Buba said an investigation is under way to determine the cause of the crash.
Authorities have yet to disclose the details of the evacuation mission or any more information about the crash, including whether there were any survivors.
“These officers and men were answering the call of duty while on an evacuation mission. In their dedicated service to our beloved country, they paid the ultimate price,” President Bola Tinubu said in a statement on Tuesday.
“We will forever remember them, not just as servicemen, but as national heroes who gave their all for the peace and security of our country,” Tinubu said.
Local news outlet Leadership reported that the helicopter was evacuating the bodies of security operatives killed by bandits before crashing in Chukuba.
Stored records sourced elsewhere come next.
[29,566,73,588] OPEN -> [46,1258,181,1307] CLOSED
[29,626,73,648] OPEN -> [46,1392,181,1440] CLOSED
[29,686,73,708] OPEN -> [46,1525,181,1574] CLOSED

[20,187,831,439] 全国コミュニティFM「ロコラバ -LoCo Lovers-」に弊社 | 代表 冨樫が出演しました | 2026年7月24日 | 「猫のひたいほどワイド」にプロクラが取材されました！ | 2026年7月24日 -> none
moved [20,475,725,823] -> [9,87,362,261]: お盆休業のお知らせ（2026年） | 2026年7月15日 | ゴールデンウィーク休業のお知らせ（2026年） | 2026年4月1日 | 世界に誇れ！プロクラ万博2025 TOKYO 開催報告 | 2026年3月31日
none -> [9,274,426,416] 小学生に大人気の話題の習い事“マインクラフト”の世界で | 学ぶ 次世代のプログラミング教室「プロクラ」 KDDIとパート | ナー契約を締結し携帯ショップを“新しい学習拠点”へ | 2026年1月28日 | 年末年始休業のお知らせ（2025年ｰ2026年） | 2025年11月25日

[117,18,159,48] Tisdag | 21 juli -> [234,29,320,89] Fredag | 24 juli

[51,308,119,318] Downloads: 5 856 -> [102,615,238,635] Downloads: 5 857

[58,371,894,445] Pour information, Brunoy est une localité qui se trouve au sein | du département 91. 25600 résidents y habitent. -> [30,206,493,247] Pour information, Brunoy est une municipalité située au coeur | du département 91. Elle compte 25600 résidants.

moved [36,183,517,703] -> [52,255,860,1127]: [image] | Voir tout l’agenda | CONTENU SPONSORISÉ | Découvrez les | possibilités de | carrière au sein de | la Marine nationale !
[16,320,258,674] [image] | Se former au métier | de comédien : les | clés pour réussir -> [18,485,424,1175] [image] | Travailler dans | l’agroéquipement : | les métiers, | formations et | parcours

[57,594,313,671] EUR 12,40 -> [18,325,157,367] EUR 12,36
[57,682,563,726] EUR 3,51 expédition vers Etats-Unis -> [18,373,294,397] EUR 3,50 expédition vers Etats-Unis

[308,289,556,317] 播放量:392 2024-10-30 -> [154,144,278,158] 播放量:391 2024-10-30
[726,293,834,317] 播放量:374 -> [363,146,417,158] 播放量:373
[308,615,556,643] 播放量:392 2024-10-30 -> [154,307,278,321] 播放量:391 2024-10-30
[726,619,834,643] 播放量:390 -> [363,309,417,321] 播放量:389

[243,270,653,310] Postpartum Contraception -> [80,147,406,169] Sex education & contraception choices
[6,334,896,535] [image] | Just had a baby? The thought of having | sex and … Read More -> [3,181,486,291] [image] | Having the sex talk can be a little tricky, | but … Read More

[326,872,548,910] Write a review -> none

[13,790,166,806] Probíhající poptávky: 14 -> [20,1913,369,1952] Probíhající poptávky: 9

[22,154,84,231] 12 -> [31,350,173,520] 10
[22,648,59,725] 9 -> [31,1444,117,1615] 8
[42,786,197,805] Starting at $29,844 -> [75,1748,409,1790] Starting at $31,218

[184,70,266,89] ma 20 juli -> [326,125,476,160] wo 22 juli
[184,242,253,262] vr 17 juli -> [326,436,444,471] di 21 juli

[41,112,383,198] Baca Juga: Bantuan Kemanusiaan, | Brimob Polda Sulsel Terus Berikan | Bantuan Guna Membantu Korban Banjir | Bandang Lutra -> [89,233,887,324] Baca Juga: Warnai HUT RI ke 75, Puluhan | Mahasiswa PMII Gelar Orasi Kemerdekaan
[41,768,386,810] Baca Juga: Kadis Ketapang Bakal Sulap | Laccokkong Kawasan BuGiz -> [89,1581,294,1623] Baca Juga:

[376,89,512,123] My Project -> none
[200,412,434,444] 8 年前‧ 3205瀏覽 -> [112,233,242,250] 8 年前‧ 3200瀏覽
The newspaper said sources confirmed the armed men carried sophisticated weapons that could bring a helicopter down.
The helicopter took off from Kaduna Airfield to Minna but lost contact with control towers from both Kaduna and Minna, Leadership reported.
Dogo Gide, the notorious leader of a group of bandits that has been a source of terror across parts of northwestern Nigeria bordering the countries of Niger and Chad, has claimed responsibility for the attack, according to Premium Times, another local outlet.
The warlord, an ethnic Fulani from Niger state, has been linked to Ansaru, a faction of Boko Haram that drifted westwards from the restive northeast.
Al Jazeera could not independently verify the claim at the time of this report.